En la nación germana, el SPD, que tiene evidentes concomitancias con el PSOE español, está porfiando para que su cabeza más visible, Martin Schulz, no ponga obstáculos a fin de que se restaure la gran coalición ya establecida y que asegura un nuevo mandato – el cuarto- a Angela Merkel. No pondrá impedimentos porque ambos vienen formando un tándem a favor del proyecto europeo, pese a que sus partidos compitan por el mismo electorado.

La canciller teutona no atraviesa precisamente los mejores años de su carrera política, algo que se evidenció en las últimas elecciones legislativas, donde solo por la mínima, para emplear un concepto deportivo, logró reafirmar su posición al frente del Gobierno, tocada además por la cuestión de los refugiados que no es que la gestionara incorrectamente, sino que obedeció en buena medida al feroz acoso que recibió por parte de quienes abanderaban movimientos xenófobos que no le perdonaron que abriera la mano con el fin de acoger a tanta gente desesperada procedente de allende fronteras.

El PSOE nuestro y su líder por ahora indiscutible, Pedro Sánchez, está muy lejos de ofrecer su ayuda incondicional a Rajoy – que ahora no goza precisamente de su mejor momento, todo hay que decirlo – en cuestiones difíciles de esta España nuestra.
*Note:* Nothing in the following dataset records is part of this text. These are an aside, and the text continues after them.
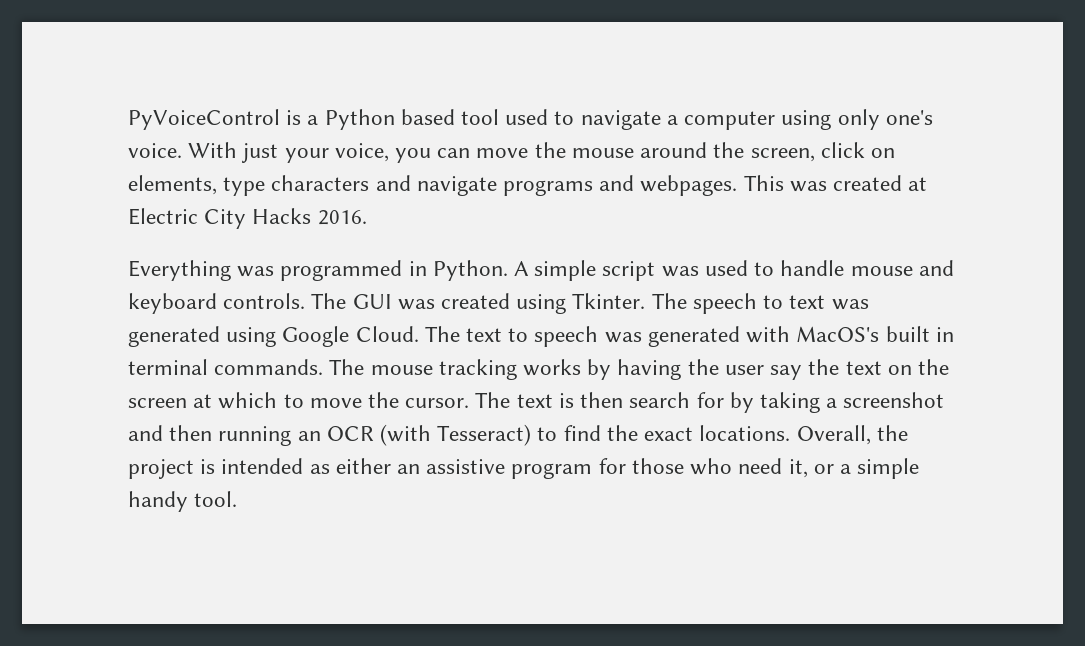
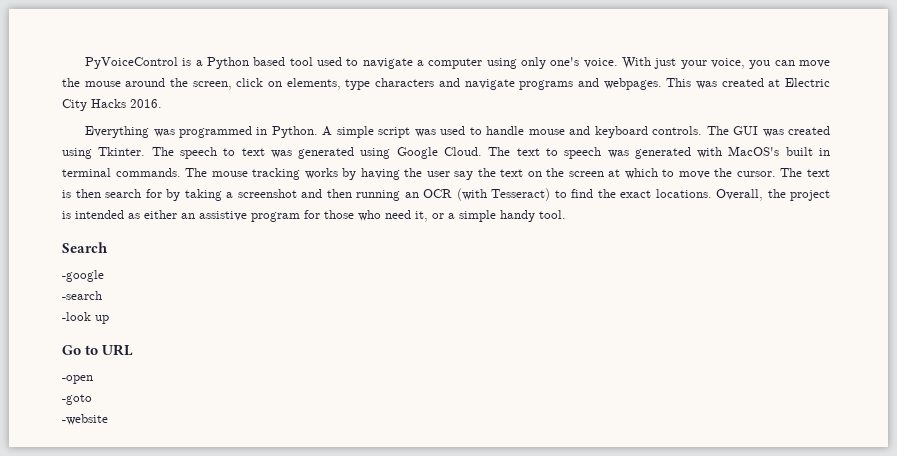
(238, 499) none -> [62,242,108,253] [62,270,104,282] [62,291,102,300] [62,312,109,324] [62,344,134,356] [62,375,93,384] [62,394,92,405] [62,414,108,425] // Search // -google // -search // -look up // Go to URL // -open // -goto // -website

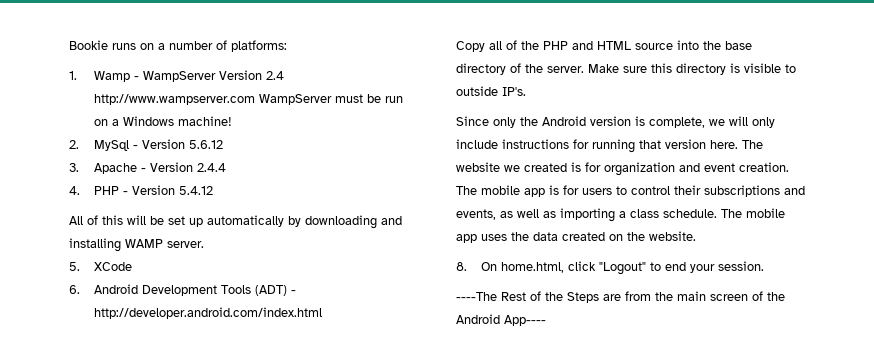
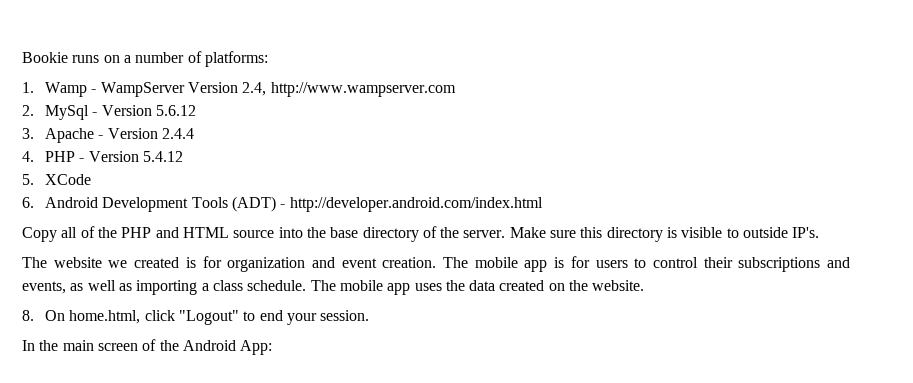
[266,71,285,80] 2.4 -> [242,82,267,96] 2.4,
[259,94,404,105] [94,116,233,126] WampServer must be run on a Windows machine! -> (456, 89) none
[69,215,402,229] [69,238,204,252] // All of this will be set up automatically by downloading and installing WAMP server. -> (184, 156) none
[456,116,775,128] [456,139,738,153] Since only the Android version is complete, we will only include instructions for running that version here. -> (820, 232) none
[456,291,651,303] ----The Rest of the Steps are from -> [22,340,35,351] In
[504,315,546,326] App---- -> [240,340,273,355] App:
De Pablo Iglesias y Podemos qué decir de la visceral inquina que le profesan. Cierto que Sánchez, con Ciudadanos, se aprestó a tenderle la mano en la palpitante cuestión catalana, pero más allá de este compromiso, es evidente que le vuelve la espalda en cualquiera de otros asuntos en los que también sería necesario su apoyo para la gobernabilidad del país, algo que tan de lleno interesa al ciudadano de a pie que no anhela otra cosa que el discurrir placentero de sus días desde el rincón más cómodo de su casa con todo el derecho del mundo.